=== What is expected ===
Would you return, word for word, the lines of the data below from the line with "14:00: 31.5 -> 30" through the line with "2016-04-29: none -> 44", and no others?

=== Data for review ===
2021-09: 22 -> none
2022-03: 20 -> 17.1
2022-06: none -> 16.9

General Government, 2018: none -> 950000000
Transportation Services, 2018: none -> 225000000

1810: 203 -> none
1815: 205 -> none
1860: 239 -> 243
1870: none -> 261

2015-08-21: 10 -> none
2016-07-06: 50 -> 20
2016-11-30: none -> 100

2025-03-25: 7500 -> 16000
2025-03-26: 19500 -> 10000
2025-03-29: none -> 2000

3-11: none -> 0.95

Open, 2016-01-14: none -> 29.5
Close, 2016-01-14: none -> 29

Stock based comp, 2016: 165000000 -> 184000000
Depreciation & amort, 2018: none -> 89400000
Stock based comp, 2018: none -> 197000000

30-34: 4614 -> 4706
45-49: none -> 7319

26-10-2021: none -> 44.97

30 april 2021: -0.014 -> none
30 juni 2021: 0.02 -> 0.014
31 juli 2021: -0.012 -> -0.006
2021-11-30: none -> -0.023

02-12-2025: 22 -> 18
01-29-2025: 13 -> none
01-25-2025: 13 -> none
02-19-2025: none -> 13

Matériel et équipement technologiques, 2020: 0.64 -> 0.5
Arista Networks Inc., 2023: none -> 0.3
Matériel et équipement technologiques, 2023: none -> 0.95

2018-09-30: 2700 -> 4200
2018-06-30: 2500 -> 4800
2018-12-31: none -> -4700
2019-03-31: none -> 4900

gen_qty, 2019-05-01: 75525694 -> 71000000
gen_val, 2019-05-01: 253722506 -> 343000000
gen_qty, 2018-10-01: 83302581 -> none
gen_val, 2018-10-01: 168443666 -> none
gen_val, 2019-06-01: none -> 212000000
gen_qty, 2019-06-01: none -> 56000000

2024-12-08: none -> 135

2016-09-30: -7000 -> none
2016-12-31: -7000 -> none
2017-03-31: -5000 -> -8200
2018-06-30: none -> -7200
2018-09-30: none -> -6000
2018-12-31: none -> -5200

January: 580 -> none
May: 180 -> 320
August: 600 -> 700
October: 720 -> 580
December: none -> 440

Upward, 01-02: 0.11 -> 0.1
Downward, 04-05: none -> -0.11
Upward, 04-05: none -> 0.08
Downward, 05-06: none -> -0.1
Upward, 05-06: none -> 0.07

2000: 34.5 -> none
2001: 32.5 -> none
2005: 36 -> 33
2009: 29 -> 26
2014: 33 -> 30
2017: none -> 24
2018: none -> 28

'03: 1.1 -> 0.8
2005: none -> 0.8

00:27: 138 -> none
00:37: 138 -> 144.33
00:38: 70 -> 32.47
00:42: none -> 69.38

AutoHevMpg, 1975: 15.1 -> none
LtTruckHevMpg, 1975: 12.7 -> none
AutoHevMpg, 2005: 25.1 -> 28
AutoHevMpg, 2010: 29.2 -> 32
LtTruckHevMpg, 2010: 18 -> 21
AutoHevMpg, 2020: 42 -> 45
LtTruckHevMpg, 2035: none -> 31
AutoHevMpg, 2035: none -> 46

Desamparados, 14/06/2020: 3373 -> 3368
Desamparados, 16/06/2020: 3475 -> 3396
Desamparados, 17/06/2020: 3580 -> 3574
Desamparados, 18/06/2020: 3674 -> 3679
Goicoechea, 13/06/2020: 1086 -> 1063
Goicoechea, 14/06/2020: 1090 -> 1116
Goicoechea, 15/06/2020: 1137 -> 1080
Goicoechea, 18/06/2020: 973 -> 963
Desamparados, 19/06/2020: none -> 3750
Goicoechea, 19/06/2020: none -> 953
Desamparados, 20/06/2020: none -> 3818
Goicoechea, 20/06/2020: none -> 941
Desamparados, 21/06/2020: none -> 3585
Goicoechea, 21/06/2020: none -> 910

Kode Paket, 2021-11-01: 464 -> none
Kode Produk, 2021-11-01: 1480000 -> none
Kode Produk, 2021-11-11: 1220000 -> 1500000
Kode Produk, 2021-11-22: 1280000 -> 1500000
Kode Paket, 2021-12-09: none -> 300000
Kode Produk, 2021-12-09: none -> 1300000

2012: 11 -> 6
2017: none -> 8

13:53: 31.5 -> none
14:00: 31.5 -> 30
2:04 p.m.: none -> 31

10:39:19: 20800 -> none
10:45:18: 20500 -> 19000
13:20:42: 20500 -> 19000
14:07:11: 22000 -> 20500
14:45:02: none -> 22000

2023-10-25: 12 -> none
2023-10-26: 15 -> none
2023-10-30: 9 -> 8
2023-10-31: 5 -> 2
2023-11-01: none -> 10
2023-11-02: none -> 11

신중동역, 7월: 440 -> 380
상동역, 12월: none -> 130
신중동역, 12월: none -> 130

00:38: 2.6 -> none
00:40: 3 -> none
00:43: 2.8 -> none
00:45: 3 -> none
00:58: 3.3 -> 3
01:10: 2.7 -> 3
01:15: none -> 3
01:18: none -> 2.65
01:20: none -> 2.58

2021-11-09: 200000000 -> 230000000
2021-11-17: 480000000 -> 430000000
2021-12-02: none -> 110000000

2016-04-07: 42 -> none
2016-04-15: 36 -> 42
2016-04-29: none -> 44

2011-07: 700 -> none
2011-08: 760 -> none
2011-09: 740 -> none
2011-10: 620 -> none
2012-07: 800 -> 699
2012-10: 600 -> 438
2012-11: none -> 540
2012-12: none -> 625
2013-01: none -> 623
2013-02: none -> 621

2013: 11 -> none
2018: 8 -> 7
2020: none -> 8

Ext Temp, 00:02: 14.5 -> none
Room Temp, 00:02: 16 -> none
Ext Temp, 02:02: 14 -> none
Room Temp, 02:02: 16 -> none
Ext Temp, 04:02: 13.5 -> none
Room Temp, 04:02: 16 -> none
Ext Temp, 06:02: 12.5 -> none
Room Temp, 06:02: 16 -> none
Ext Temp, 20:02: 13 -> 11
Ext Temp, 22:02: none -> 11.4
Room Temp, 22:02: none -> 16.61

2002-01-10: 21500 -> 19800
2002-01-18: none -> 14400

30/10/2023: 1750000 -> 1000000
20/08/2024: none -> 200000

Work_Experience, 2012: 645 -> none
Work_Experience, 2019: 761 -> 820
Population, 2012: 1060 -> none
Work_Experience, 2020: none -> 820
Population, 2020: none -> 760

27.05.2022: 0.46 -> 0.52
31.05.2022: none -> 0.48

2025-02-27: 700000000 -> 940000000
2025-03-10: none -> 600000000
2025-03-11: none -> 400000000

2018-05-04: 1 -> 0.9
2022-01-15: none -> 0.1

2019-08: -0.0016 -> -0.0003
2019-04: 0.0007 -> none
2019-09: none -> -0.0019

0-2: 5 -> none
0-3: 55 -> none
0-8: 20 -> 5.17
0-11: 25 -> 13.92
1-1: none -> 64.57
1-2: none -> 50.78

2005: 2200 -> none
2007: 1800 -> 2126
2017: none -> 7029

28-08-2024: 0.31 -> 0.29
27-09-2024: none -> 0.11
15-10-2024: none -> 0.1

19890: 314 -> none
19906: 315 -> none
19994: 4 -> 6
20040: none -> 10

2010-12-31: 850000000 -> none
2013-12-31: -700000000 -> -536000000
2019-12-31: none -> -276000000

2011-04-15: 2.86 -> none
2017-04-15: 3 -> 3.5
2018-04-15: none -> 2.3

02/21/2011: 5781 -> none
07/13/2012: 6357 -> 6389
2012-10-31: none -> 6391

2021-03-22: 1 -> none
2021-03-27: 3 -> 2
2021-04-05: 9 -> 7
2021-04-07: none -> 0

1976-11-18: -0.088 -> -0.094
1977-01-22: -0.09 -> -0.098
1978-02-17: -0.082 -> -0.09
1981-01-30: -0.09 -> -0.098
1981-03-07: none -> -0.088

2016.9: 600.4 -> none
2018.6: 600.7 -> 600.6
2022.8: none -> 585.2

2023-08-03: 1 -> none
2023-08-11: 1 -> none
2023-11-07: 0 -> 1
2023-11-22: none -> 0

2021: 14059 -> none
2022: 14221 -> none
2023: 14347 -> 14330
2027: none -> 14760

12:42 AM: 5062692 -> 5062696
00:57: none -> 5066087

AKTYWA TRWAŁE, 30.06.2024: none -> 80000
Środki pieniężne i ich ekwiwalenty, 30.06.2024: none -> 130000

=== Your response ===
14:00: 31.5 -> 30
2:04 p.m.: none -> 31

10:39:19: 20800 -> none
10:45:18: 20500 -> 19000
13:20:42: 20500 -> 19000
14:07:11: 22000 -> 20500
14:45:02: none -> 22000

2023-10-25: 12 -> none
2023-10-26: 15 -> none
2023-10-30: 9 -> 8
2023-10-31: 5 -> 2
2023-11-01: none -> 10
2023-11-02: none -> 11

신중동역, 7월: 440 -> 380
상동역, 12월: none -> 130
신중동역, 12월: none -> 130

00:38: 2.6 -> none
00:40: 3 -> none
00:43: 2.8 -> none
00:45: 3 -> none
00:58: 3.3 -> 3
01:10: 2.7 -> 3
01:15: none -> 3
01:18: none -> 2.65
01:20: none -> 2.58

2021-11-09: 200000000 -> 230000000
2021-11-17: 480000000 -> 430000000
2021-12-02: none -> 110000000

2016-04-07: 42 -> none
2016-04-15: 36 -> 42
2016-04-29: none -> 44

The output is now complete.